§ **Assignment**:
A word-for-word copy of the data, pictures excluded, is what this task asks for.

§ **Material for this task**:
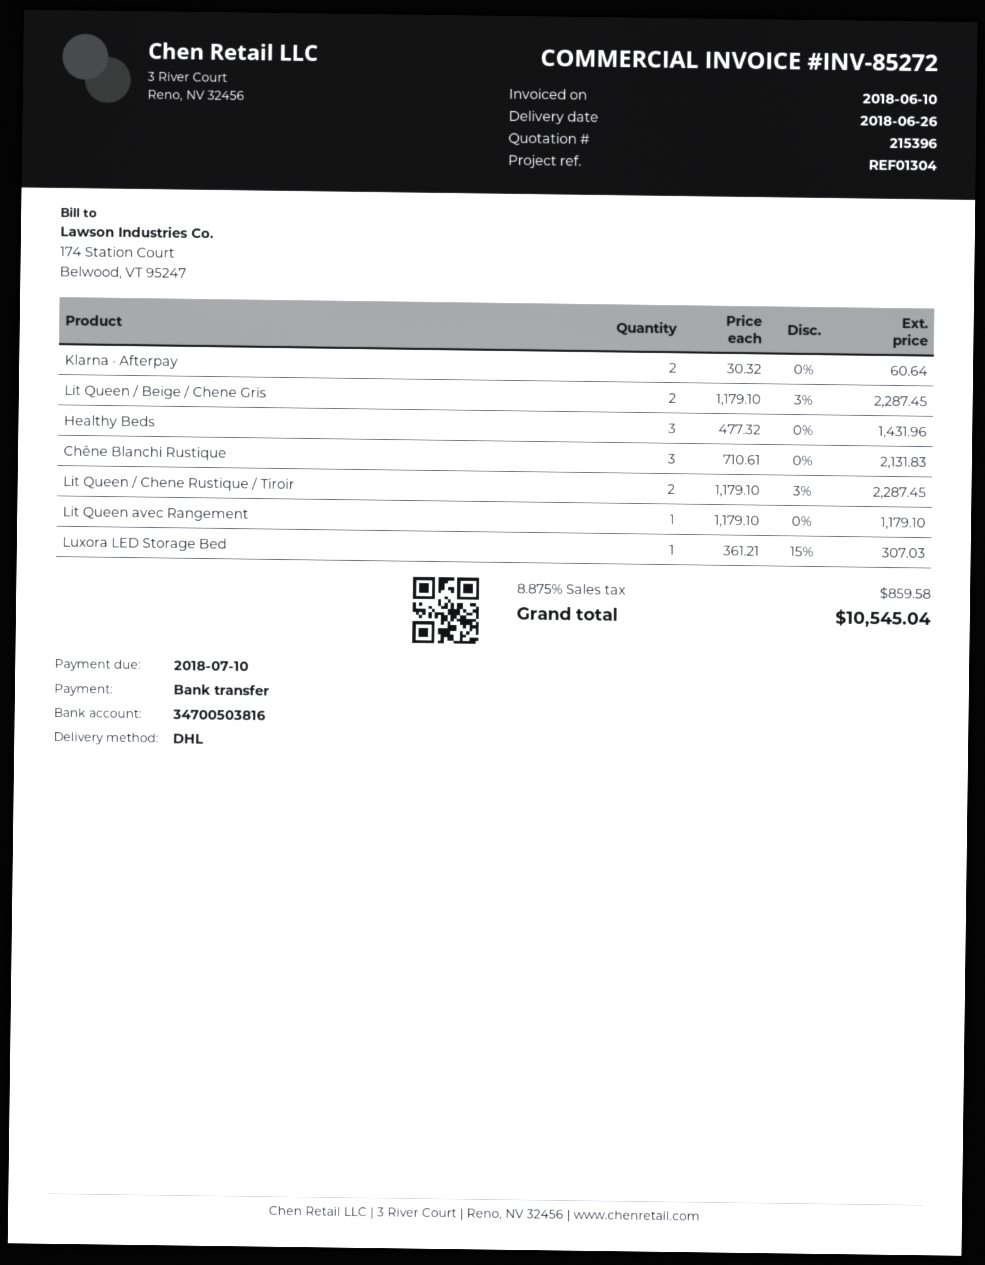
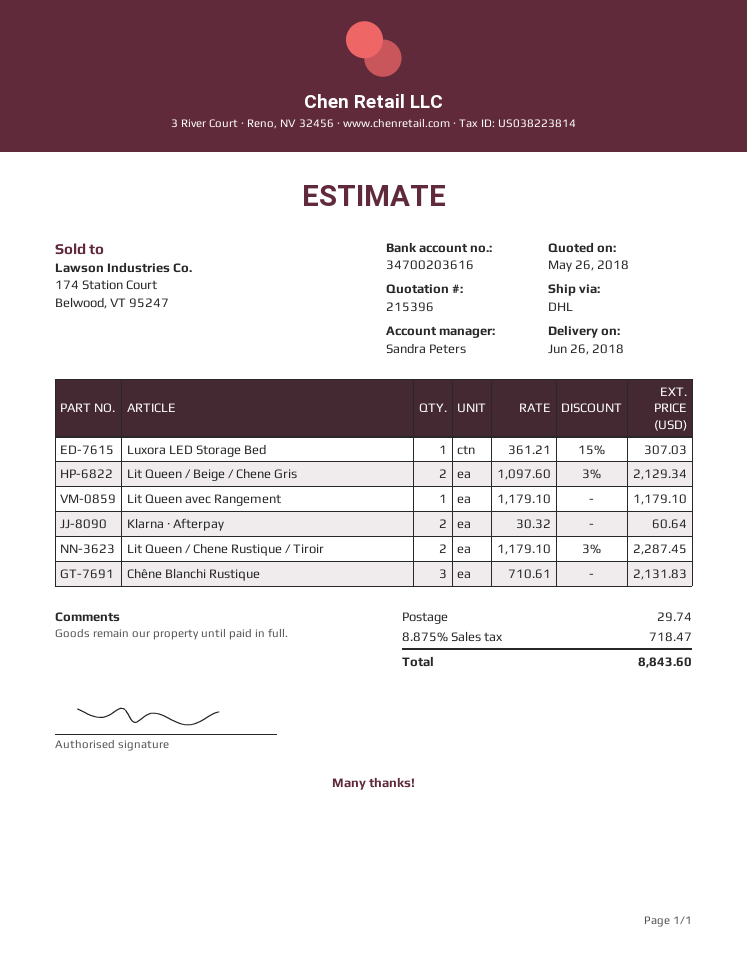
bank account: 34700503816 -> 34700203616
Lit Queen / Beige / Chene Gris: 2 x 1179.10 - 3% = 2287.45 -> 2 x 1097.60 - 3% = 2129.34
Healthy Beds: 3 x 477.32 = 1431.96 -> none
shipping: none -> 29.74
tax: 8.875% = 859.58 -> 8.875% = 718.47
total: 10545.04 -> 8843.60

§ **Exercise solution**:
bank account: 34700503816 -> 34700203616
Lit Queen / Beige / Chene Gris: 2 x 1179.10 - 3% = 2287.45 -> 2 x 1097.60 - 3% = 2129.34
Healthy Beds: 3 x 477.32 = 1431.96 -> none
shipping: none -> 29.74
tax: 8.875% = 859.58 -> 8.875% = 718.47
total: 10545.04 -> 8843.60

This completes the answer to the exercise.